Time will tell though, I could be completely wrong…

firmania Says:

i already try compile and running through the emulator, and it takes almost a minute only to show “hello android”, i cant understand what take it so long, is it commonly happen or not? thanks eric :)
*btw i follow your twitter also :D

Mārtiņš Says:

“…as the phone software cannot take a picture of itself.”

Photograph yourself (phone I mean) in the front of a mirror and have Client send this picture to database :)

Mike Says:

A custom application to store info on 18 items? Even if the number of items was 50, there’s already an webapp to do it: docs.google.com. ;-)

Eric Burke Says:

@Mike, yeah, I think that’s the biggest flaw. One additional idea is to have a set of benchmarks that run on each phone, so you can compare relative performance. That would require an app.

Gavin Bong Says:

Eric,

That is an awesome idea. Something like j2mepolish for android.

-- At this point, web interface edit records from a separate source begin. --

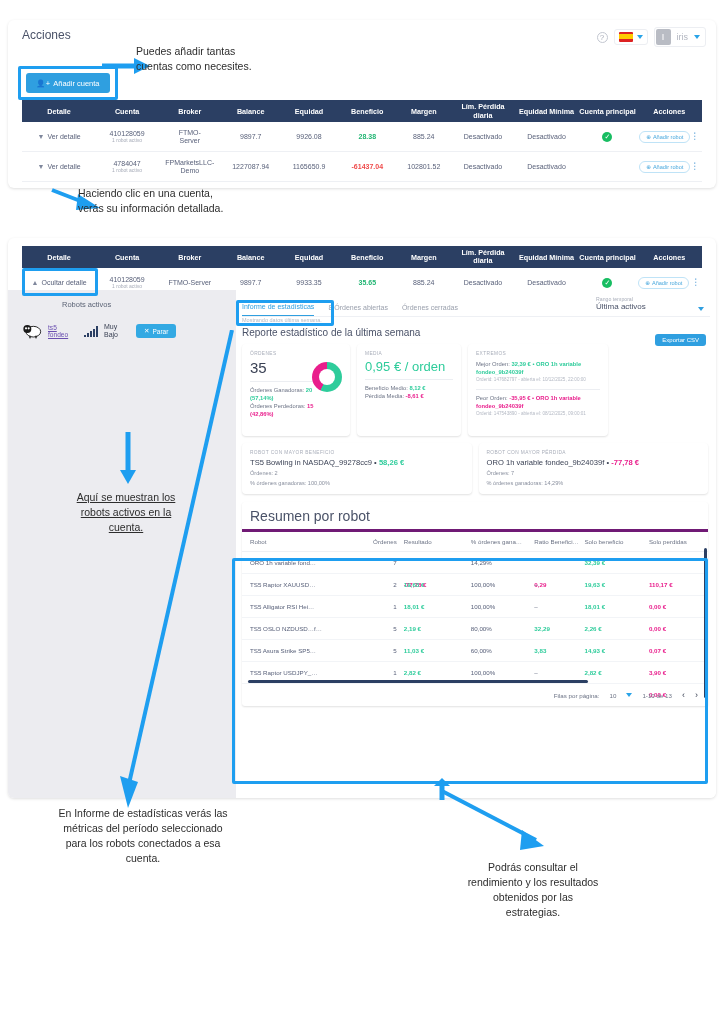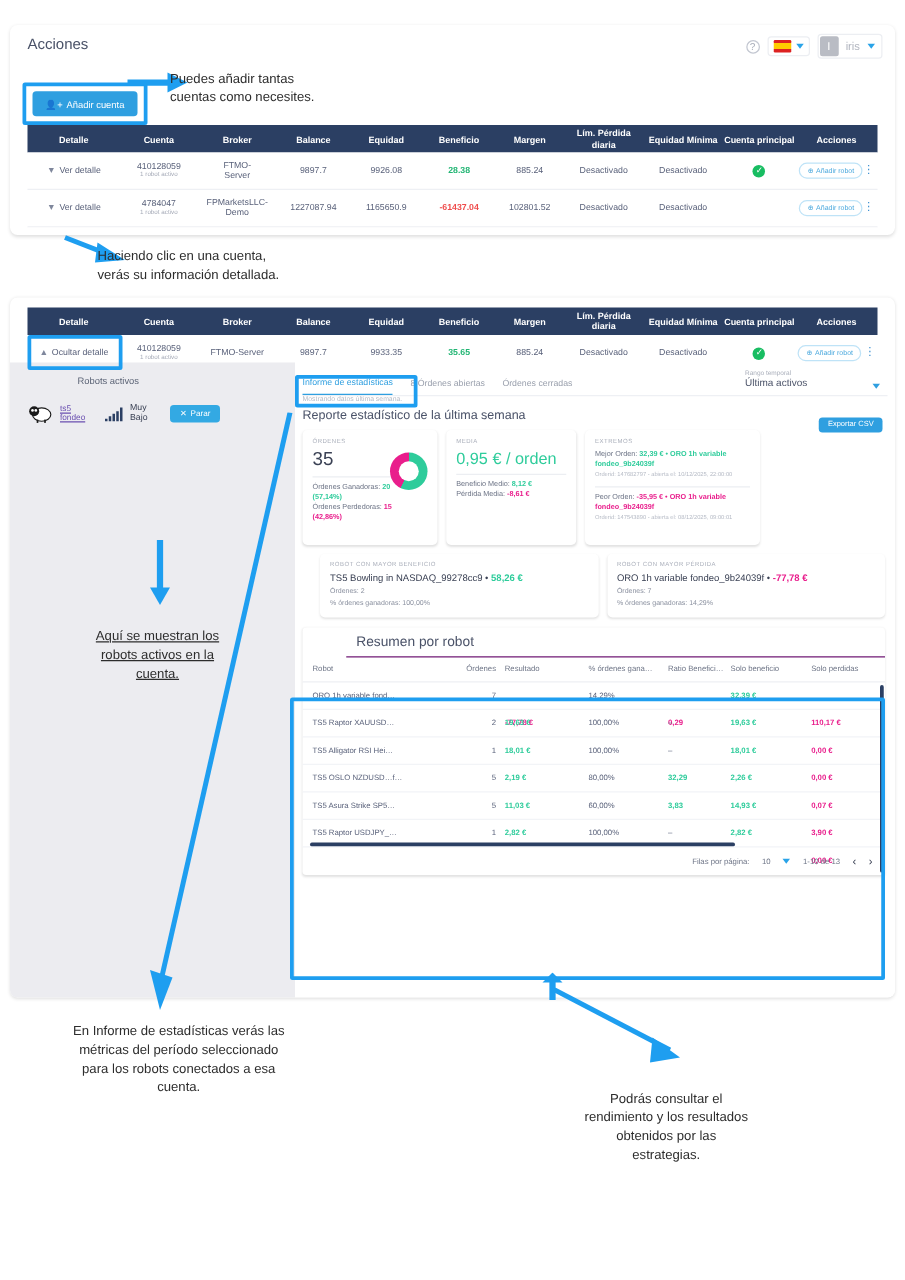--- a/index.html
+++ b/index.html
@@ -67,21 +67,21 @@
   .pos{ color:#21b573; font-weight:bold; }
   .neg{ color:#ef4b4b; font-weight:bold; }
   .check{ width:10px;height:10px;border-radius:50%;background:#18bd62;color:#fff;font-size:7px;
     line-height:10px;text-align:center;display:inline-block; }
   .add-robot{ border:1px solid #bfe3f7;border-radius:9px;color:#4aa8dd;background:#fff;
     font-size:5.6px;padding:2px 6px;display:inline-flex;align-items:center;gap:2px;cursor:pointer; }
   .kebab{ color:#3b8fd1; font-size:9px; letter-spacing:0; cursor:pointer; }
 
   
   .anno{ position:absolute; font-family:"Liberation Sans",sans-serif; font-size:10.5px;
-    color:#2d2d2d; line-height:15px;margin-top:12px; }
+    color:#2d2d2d; line-height:15px; }
   .arrow{ position:absolute; }
 
   
   #detail-card{
     position:absolute; left:8px; top:238px; width:708px; height:560px;
     background:#fff; border-radius:6px; box-shadow:0 1px 3px rgba(0,0,0,.13);
     overflow:hidden;
   }
   #robots-pane{
     position:absolute; left:0; top:52px; width:228px; height:508px;
@@ -124,30 +124,30 @@
   .kpi{ background:#fff; border-radius:4px; box-shadow:0 1px 2px rgba(0,0,0,.12);
     padding:7px 8px; position:relative; }
   .kpi-lbl{ font-size:4.8px; color:#a9aeba; letter-spacing:.4px; text-transform:uppercase; }
   .kpi-big{ font-size:15px; color:#3a4154; margin-top:3px; }
   .kpi-big.green{ color:#2ecc9b; }
   .kpi-hr{ border-top:1px solid #eceef2; margin:5px 0 4px; }
   .kpi-line{ font-size:5.8px; color:#6d7486; line-height:8px; }
   .g{ color:#2ecc9b; font-weight:bold; } .p{ color:#e91e8c; font-weight:bold;margin-top:44px; }
   .donut{ position:absolute; right:8px; top:18px; width:30px; height:30px; border-radius:50%; }
 
-  .mid-row{ display:flex; gap:7px; padding:7px 8px 0 20px; }
+  .mid-row{ display:flex; gap:7px; padding:7px 8px 0 6px; }
   .mid{ background:#fff; border-radius:4px; box-shadow:0 1px 2px rgba(0,0,0,.12);
     padding:7px 8px; flex:1; }
   .mid-h{ font-size:7.6px; color:#3a4154; margin-top:3px; }
   .mid-s{ font-size:5.6px; color:#8a909f; line-height:8px; margin-top:2px; }
 
   
   #resumen{ margin:8px 8px 0 6px; background:#fff; border-radius:3px;
     box-shadow:0 1px 2px rgba(0,0,0,.12); position:relative; }
-  .res-title{ font-size:11px; color:#4a5268; padding:6px 0 5px 8px; border-bottom:1px solid #701a75;margin-left:35px; }
+  .res-title{ font-size:14px; color:#4a5268; padding:6px 0 5px 8px; border-bottom:3px solid #701a75; }
   .res-head{ display:flex; align-items:center; font-size:6.2px; color:#6d7486;
     height:20px; border-bottom:1px solid #eef0f4; }
   .res-row{ display:flex; align-items:center; font-size:6.2px; color:#59617a;
     height:22px; border-bottom:1px solid #f2f4f7; }
   .rc1{ width:120px; padding-left:8px; } .rc2{ width:52px; text-align:right; }
   .rc3{ width:74px; padding-left:7px; } .rc4{ width:78px; padding-left:7px; }
   .rc5{ width:56px; } .rc6{ width:72px; } .rc7{ width:66px; }
   .res-foot{ display:flex; align-items:center; justify-content:flex-end; gap:10px;
     font-size:6.2px; color:#6d7486; height:22px; padding-right:10px; }
   .scroll-v{ position:absolute; right:1px; top:46px; width:3px; height:150px;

Sony provides a REST webservice that identifies specs/profiles for their phones.
http://bit.ly/sonydb

Let me know if you need help on starting this.

Charlie Collins Says:

+1 to the idea, I’d be willing to help too. Sounds like you are looking for someone to take it and run with it, I can’t do that at the moment due to other commitments, but I probably could pitch in on occasion.

Definitely interested in a site that stores all of the specs of a phone. Interested to see how this progresses. I like your start on it.